Cumhurbaşkanı ve AKP Genel Başkanı Recep Tayyip Erdoğan, partisinin grup toplantısında konuşuyor.
Erdoğan'ın açıklamalarından satır başları şöyle:
"Geçtiğimiz hafta grup toplantımızın ardından bakanlarımızla bir araya geldik. Çarşamba günü il başkanlarımızla 7. olağan kongre sürecimizi ve gündemdeki meseleleri istişare ettik. Perşembe günü tarım şurası nedeniyle çiftçilerimizle buluşup hasret giderdik. Bugüne kadar yaptıklarımızı anlattık, yeni müjdeler verdik. İzmir'de cuma günü dolu dolu bir gün geçirdik. Dün de Katar'da yüksek stratejik komite toplantısını geliştirdik. İkili ve heyetler arası görüşmelerimizin ardından askerlerimizle bir araya geldik. Çok sayıda toplantımız da oldu özellikle bölgesele ve uluslararası durumları değerlendirdik.

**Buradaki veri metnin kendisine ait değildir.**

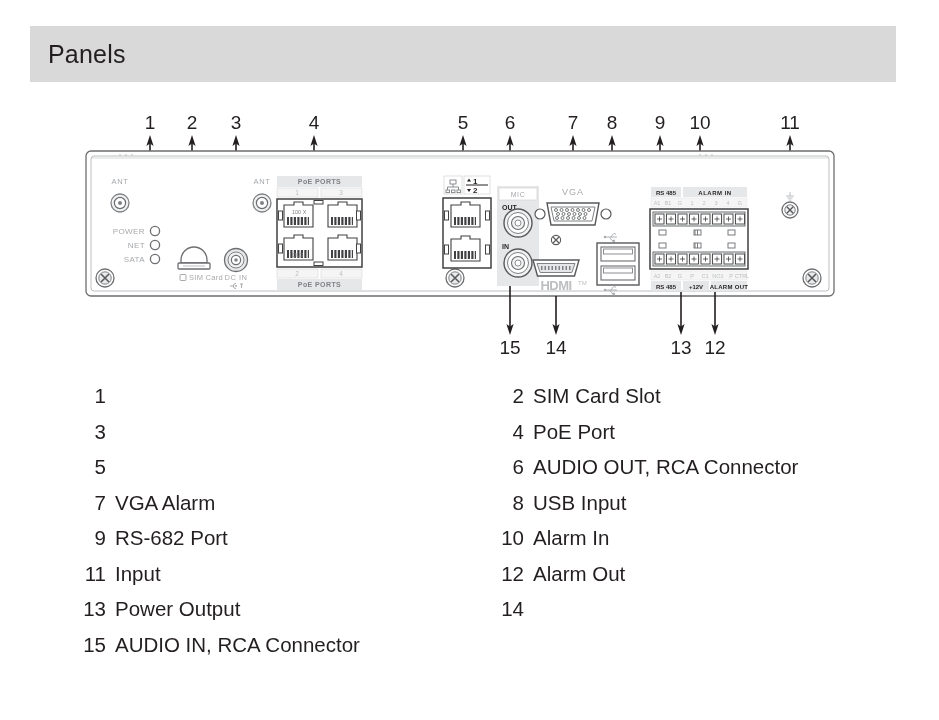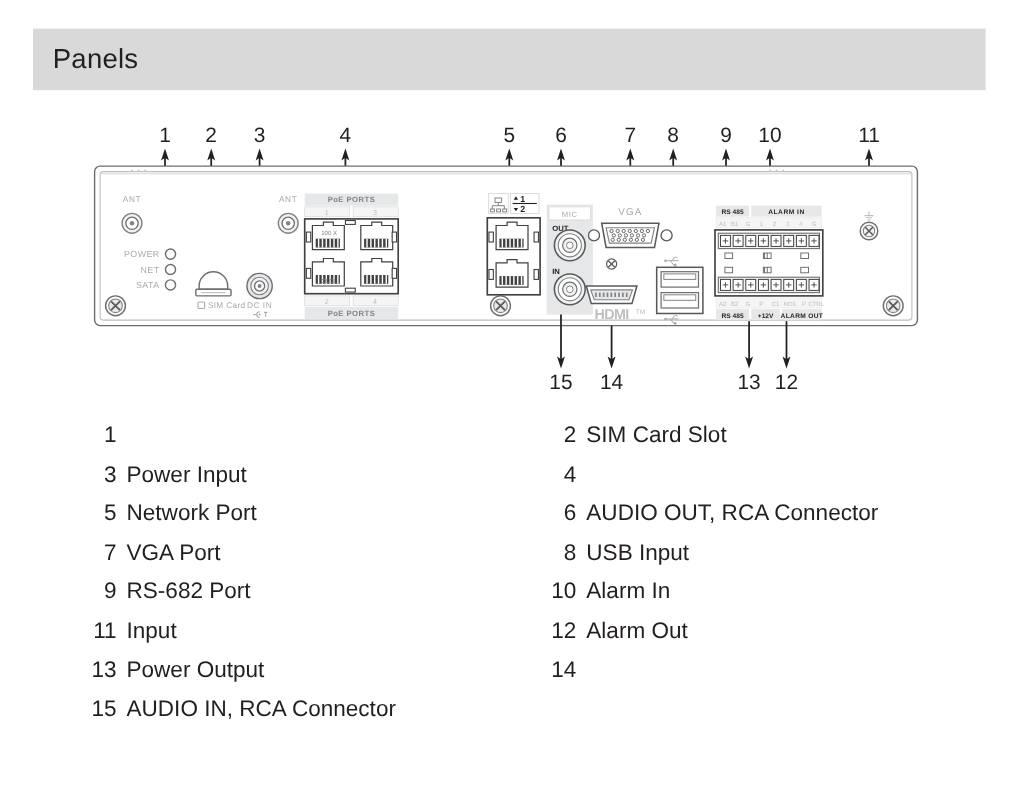"Power Input" span.legend-label { html: <span>Power Input</span> -> none }
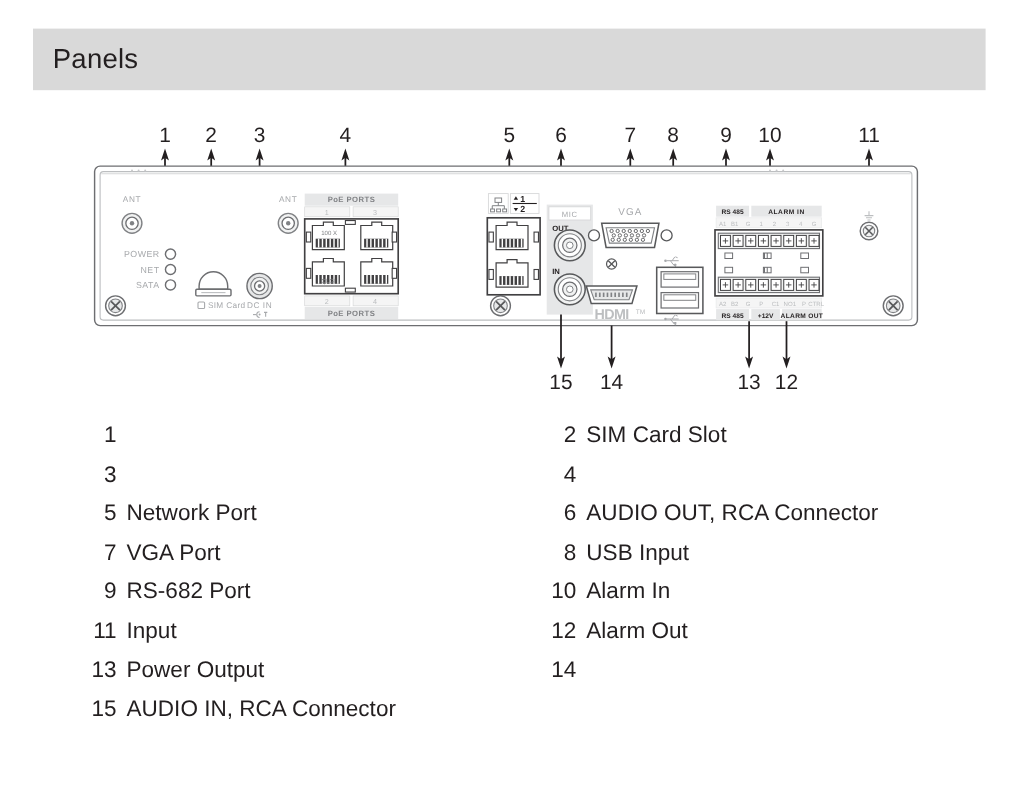"PoE Port" span.legend-label { html: none -> <span>PoE Port</span> }
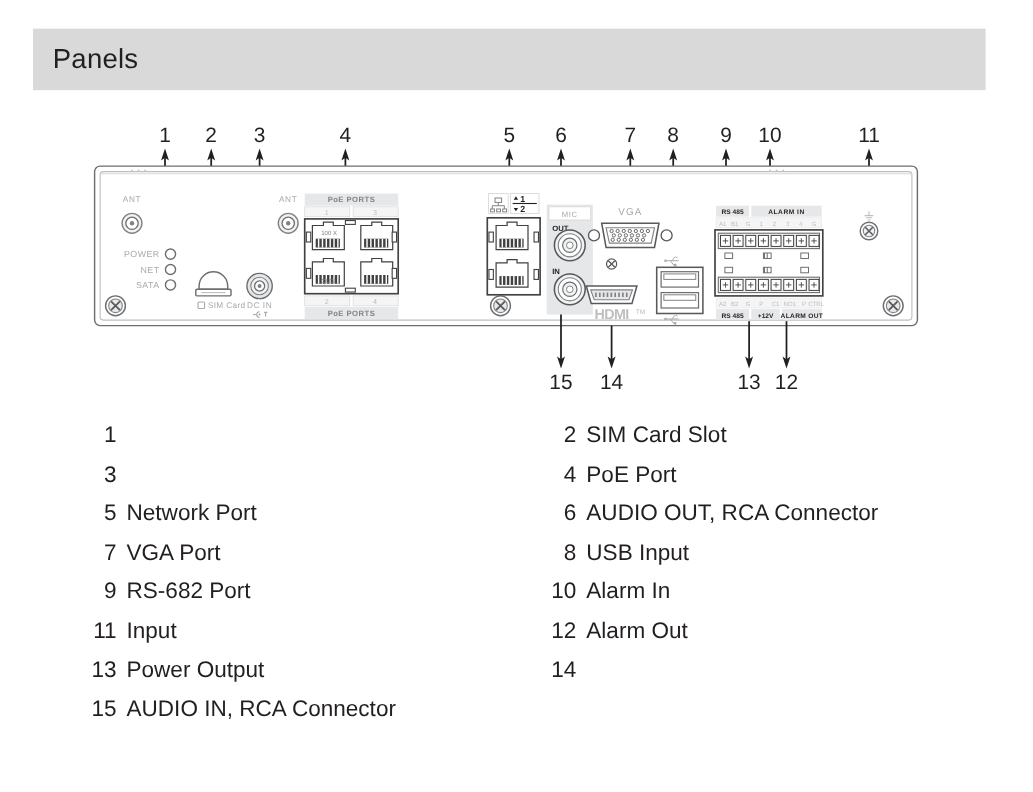"Network Port" span.legend-label { html: <span>Network Port</span> -> none }
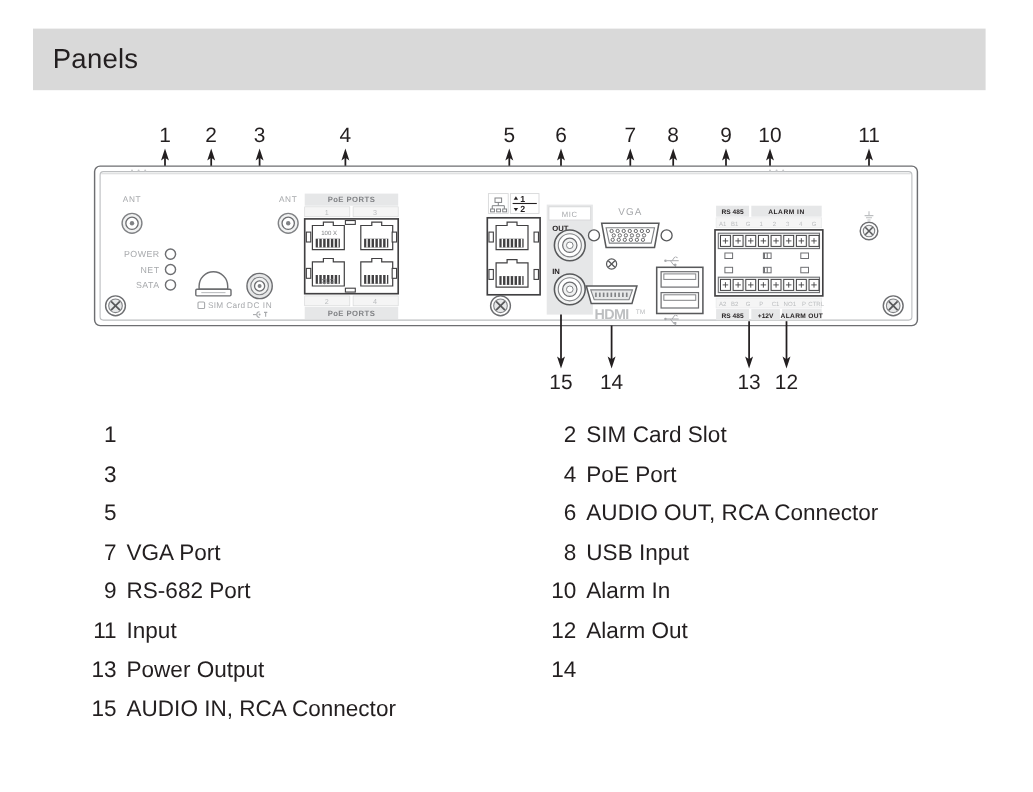"VGA Port" span.legend-label { text: Port -> Alarm }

Kongre çalışmaları tüm hızıyla sürüyor. BU çalışma kademe kademe yayılarak devam ettiğine inanıyorum. AK Parti asla seçimden seçime milletin karşısına çıkan bir parti olmamıştır. Biz 365 gün, 24 saat bilfiil çalışan, milletimizle gönül gönüle yol yürüyen bir partiyiz. Milletimiz olaylar karşısındaki duruşumuzla bizi kendisinden bir parça gördüğü için hep yanımızdadır.
"Sorunlar sıkıntılar eksiklikler yok mu? Elbette var. Maruz kaldığımız saldırıların karşısında bunların hiçbiri üstesinden gelemeyeceğimiz konular değildir. Bölgemizdeki gelişmeler karşısında kararlı ve onurlu bir duruş sergiliyoruz. İtirazlarımızı her platformda en yüksek sesle dile getiriyoruz. Bunları yaptığımız dönemde bu tür bedeller ödememiz normaldir."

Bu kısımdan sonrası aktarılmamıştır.